With hot weather here, the Arizona Animal Welfare League & Society for Prevention of Cruelty to Animals (AAWL & SPCA) is reminding pet owners not to leave animals in their cars and offering other ways to keep them safe.

Dogs are especially vulnerable to heat-related illness because they can only cool off by panting and through the pads of their feet. A dog’s normal body temperature is between 101 to 102.5 degrees; a dog can only withstand a high body temperature for a short time before suffering nerve damage, heart problems, liver damage, brain damage or even death.
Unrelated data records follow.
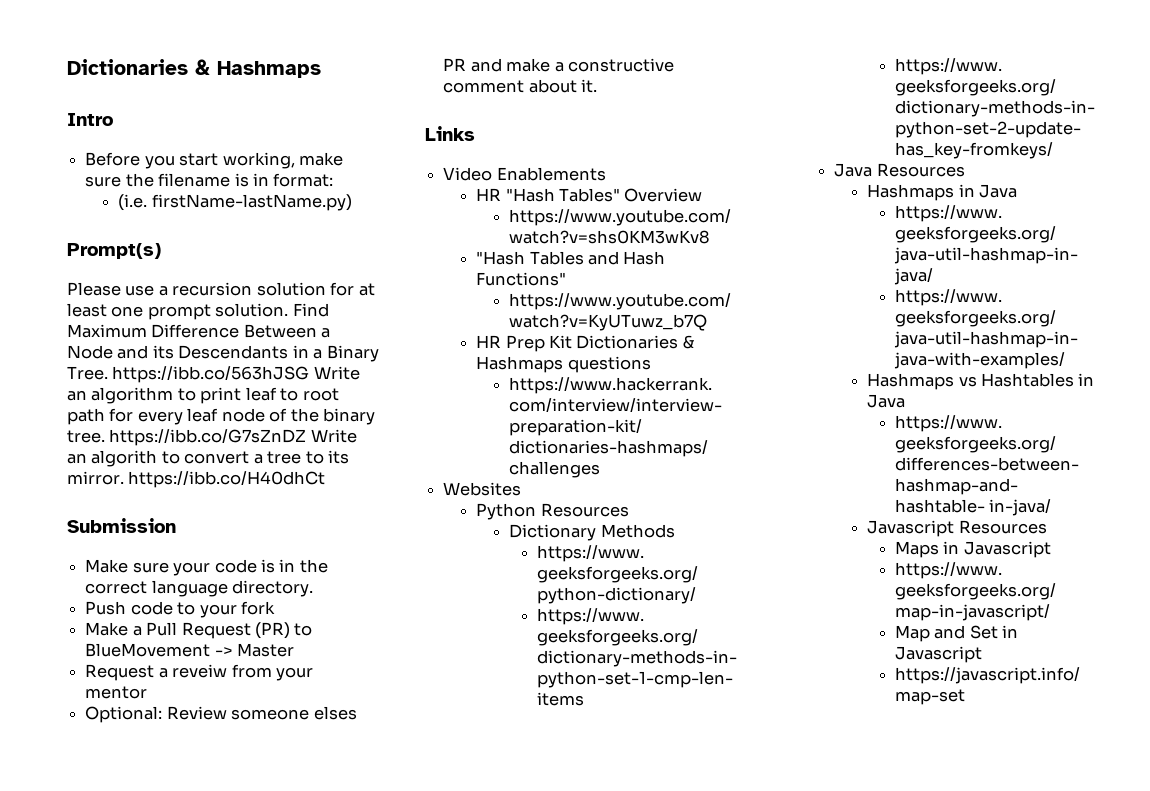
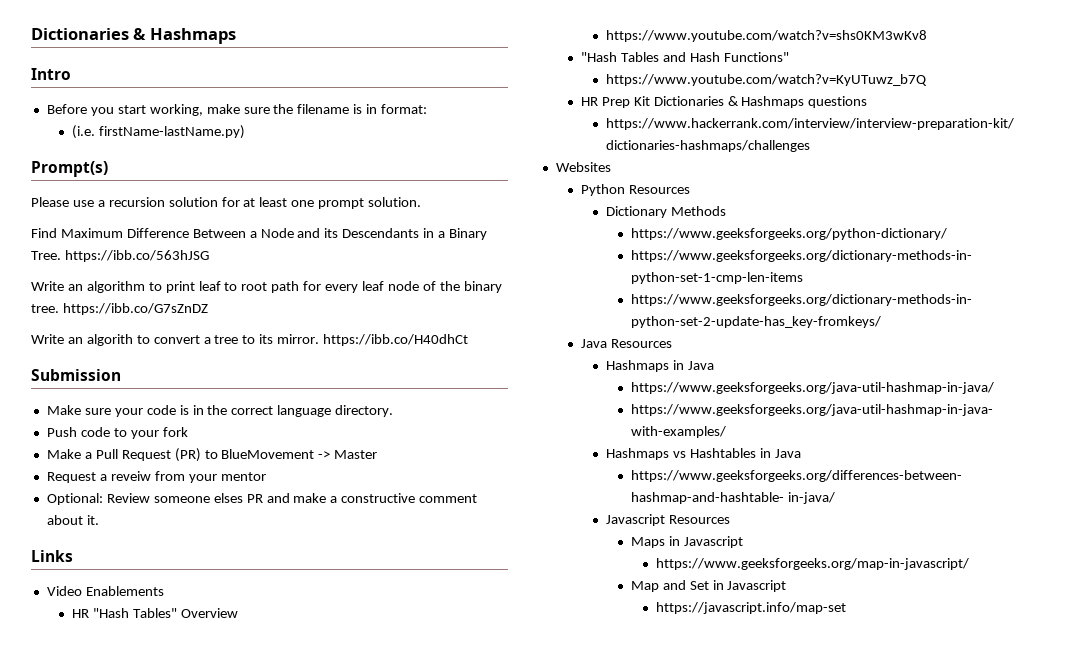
(289, 310) none -> (422, 202) //
(310, 374) none -> (209, 256) //
(307, 437) none -> (208, 309) //

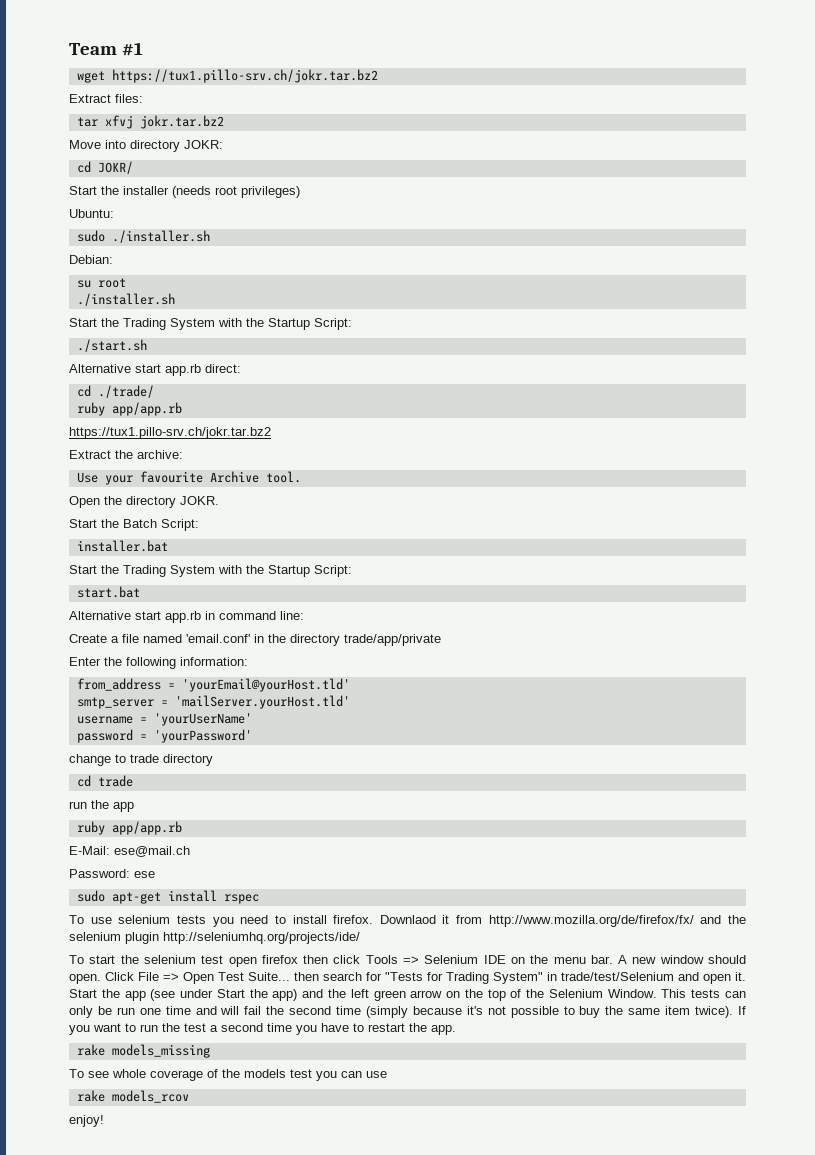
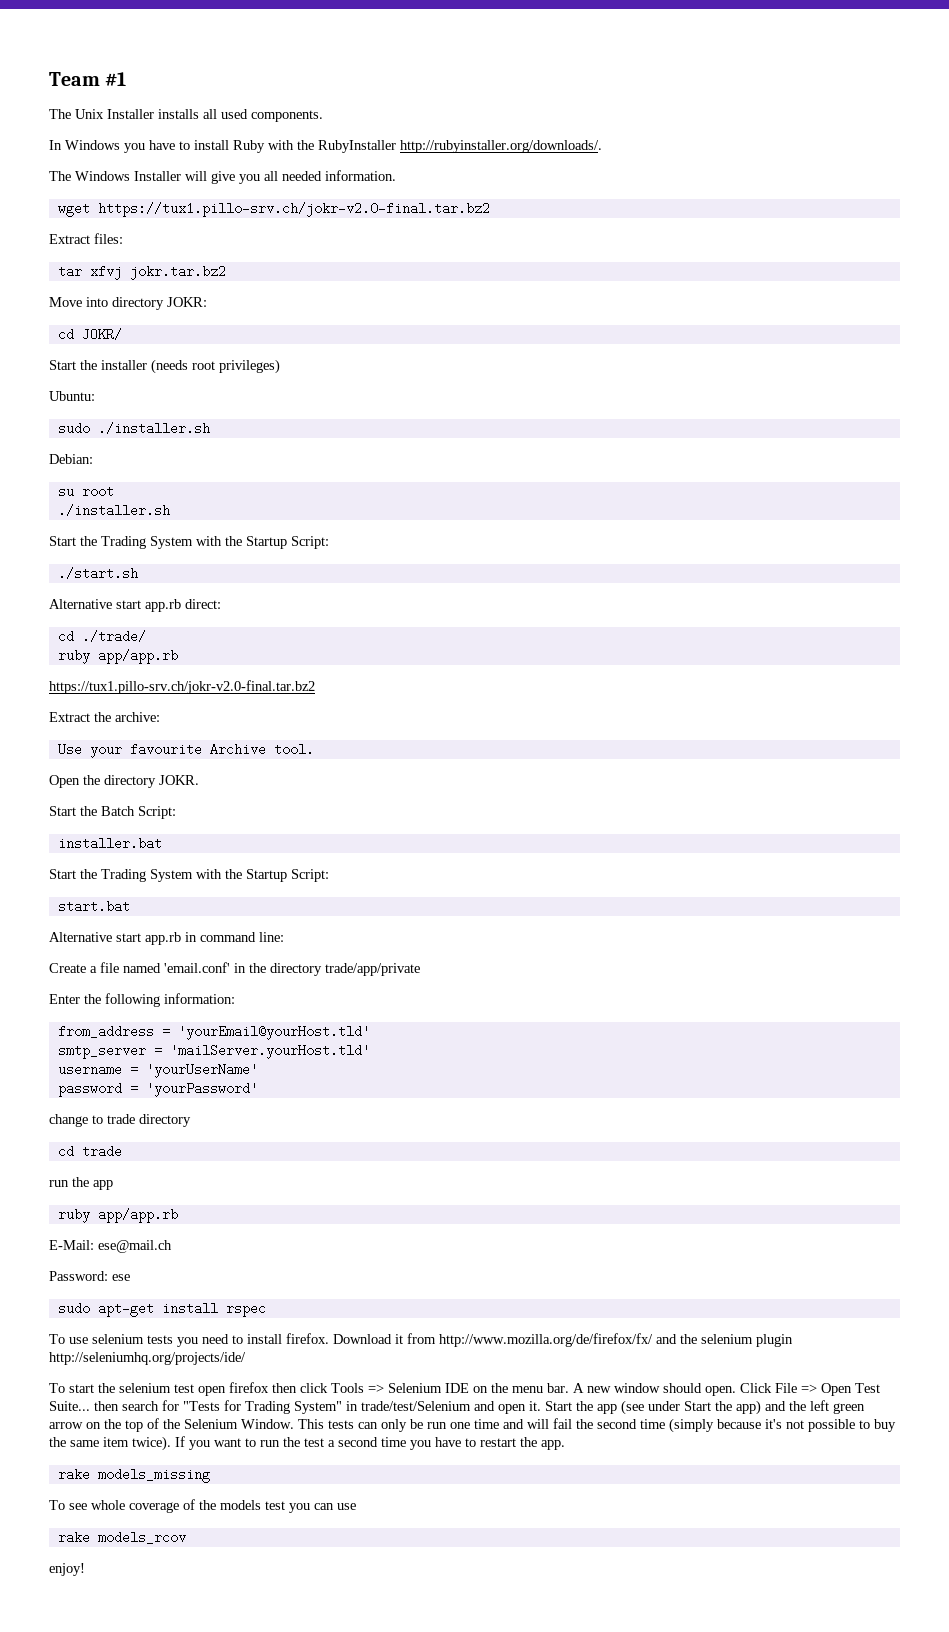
(143, 49) none -> [49,109,323,122] [49,140,602,153] [49,170,396,184] // The Unix Installer installs all used components. // In Windows you have to install Ruby with the RubyInstaller http://rubyinstaller.org/downloads/. // The Windows Installer will give you all needed information.
[111,69,378,83] https://tux1.pillo-srv.ch/jokr.tar.bz2 -> [97,202,490,217] https://tux1.pillo-srv.ch/jokr-v2.0-final.tar.bz2
[69,427,271,439] https://tux1.pillo-srv.ch/jokr.tar.bz2 -> [49,680,315,694] https://tux1.pillo-srv.ch/jokr-v2.0-final.tar.bz2
[379,915,436,924] Downlaod -> [333,1334,392,1344] Download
AAWL & SPCA reminds pet owners that in the state of Arizona, it is against the law to leave an animal in a parked car if injury or death can be a result. Other heat safety tips include:

• Do not to over-exercise your pet. Only walk your dog early in the morning or at night well after the sun has set. Before walking, test the pavement—if it’s too hot for the palm of your hand, it’s too hot for your pet’s paws, too.

• If your dog must be outside during the day, be sure that he has shade available at all times. Keep pets indoors if the temperature is over 90 degrees.

• At all times provide cool, clean water in a nonmetal, spill-proof bowl.

• Dogs get sunburns too. Be sure no skin is exposed to direct sunlight.

Other ways to help your dog cool off include treating him to “pupsicles” by freezing chicken or beef broth in ice cube trays; add bits of doggie treats before freezing. Or, use the hose to give your dog a bath and some summer fun. Be sure to let the water run until cool before spraying your pet.